The volume offers little in the way of hard news revelations about investigations by the FBI or the special counsel Robert S Mueller III (not unexpectedly, given that such investigations are ongoing and involve classified material), and it lacks the rigorous legal analysis that made Jack Goldsmith’s 2007 book The Terror Presidency so incisive about larger dynamics within the Bush administration.

What A Higher Loyalty does give readers are some near-cinematic accounts of what Mr Comey was thinking when, as he’s previously said, Mr Trump demanded loyalty from him during a one-on-one dinner at the White House; when Mr Trump pressured him to let go of the investigation into his former national security adviser Michael T Flynn; and when the president asked what Mr Comey could do to “lift the cloud” of the Russia investigation.

There are some methodical explanations in these pages of the reasoning behind the momentous decisions Mr Comey made regarding Hillary Clinton’s emails during the 2016 campaign — explanations that attest to his nonpartisan and well-intentioned efforts to protect the independence of the FBI, but that will leave at least some readers still questioning the judgment calls he made, including the different approaches he took in handling the bureau’s investigation into Ms Clinton (which was made public) and its investigation into the Trump campaign (which was handled with traditional FBI secrecy).

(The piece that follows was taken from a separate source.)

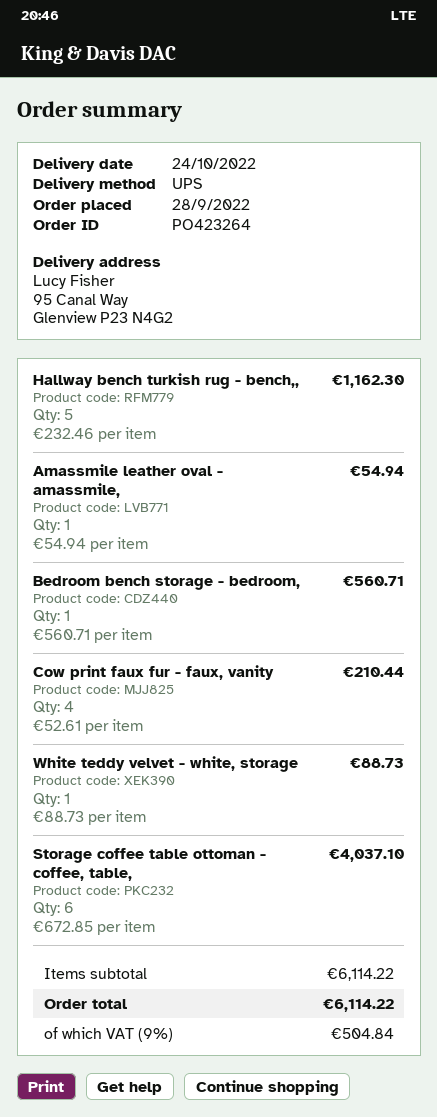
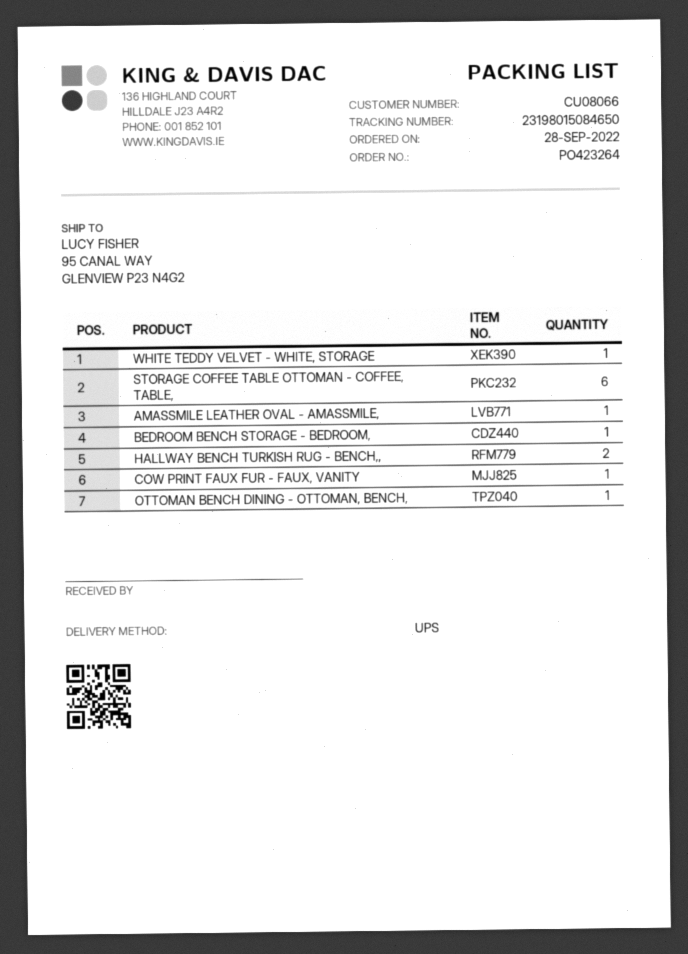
Hallway bench turkish rug - bench,,: 5 -> 2
Cow print faux fur - faux, vanity: 4 -> 1
OTTOMAN BENCH DINING - OTTOMAN, BENCH,: none -> 1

The book also provides sharp sketches of key players in three presidential administrations. Mr Comey draws a scathing portrait of Vice President Dick Cheney’s legal adviser David S Addington, who spearheaded the arguments of many hard-liners in the George W Bush White House; Mr Comey describes their point of view: “The war on terrorism justified stretching, if not breaking, the written law.” He depicts Bush national security adviser and later Secretary of State Condoleezza Rice as uninterested in having a detailed policy discussion of interrogation policy and the question of torture. He takes Barack Obama’s attorney general Loretta Lynch to task for asking him to refer to the Clinton email case as a “matter,” not an “investigation.”

Mr Comey was feeling unnerved from the moment he met Mr Trump. In his recent book Fire and Fury, Michael Wolff wrote that Trump “invariably thought people found him irresistible,” and felt sure, early on, that “he could woo and flatter the FBI director into positive feeling for him, if not outright submission” (in what the reader takes as yet another instance of the president’s inability to process reality or step beyond his own narcissistic delusions).

After he failed to get that submission and the Russia cloud continued to hover, Mr Trump fired Mr Comey. It’s ironic that Mr Comey, who wanted to shield the FBI from politics, should have ended up putting the bureau in the midst of the 2016 election firestorm; just as it’s ironic (and oddly fitting) that a civil servant who has prided himself on being apolitical and independent should find himself reviled by both Mr Trump and Ms Clinton, and thrust into the center of another tipping point in history.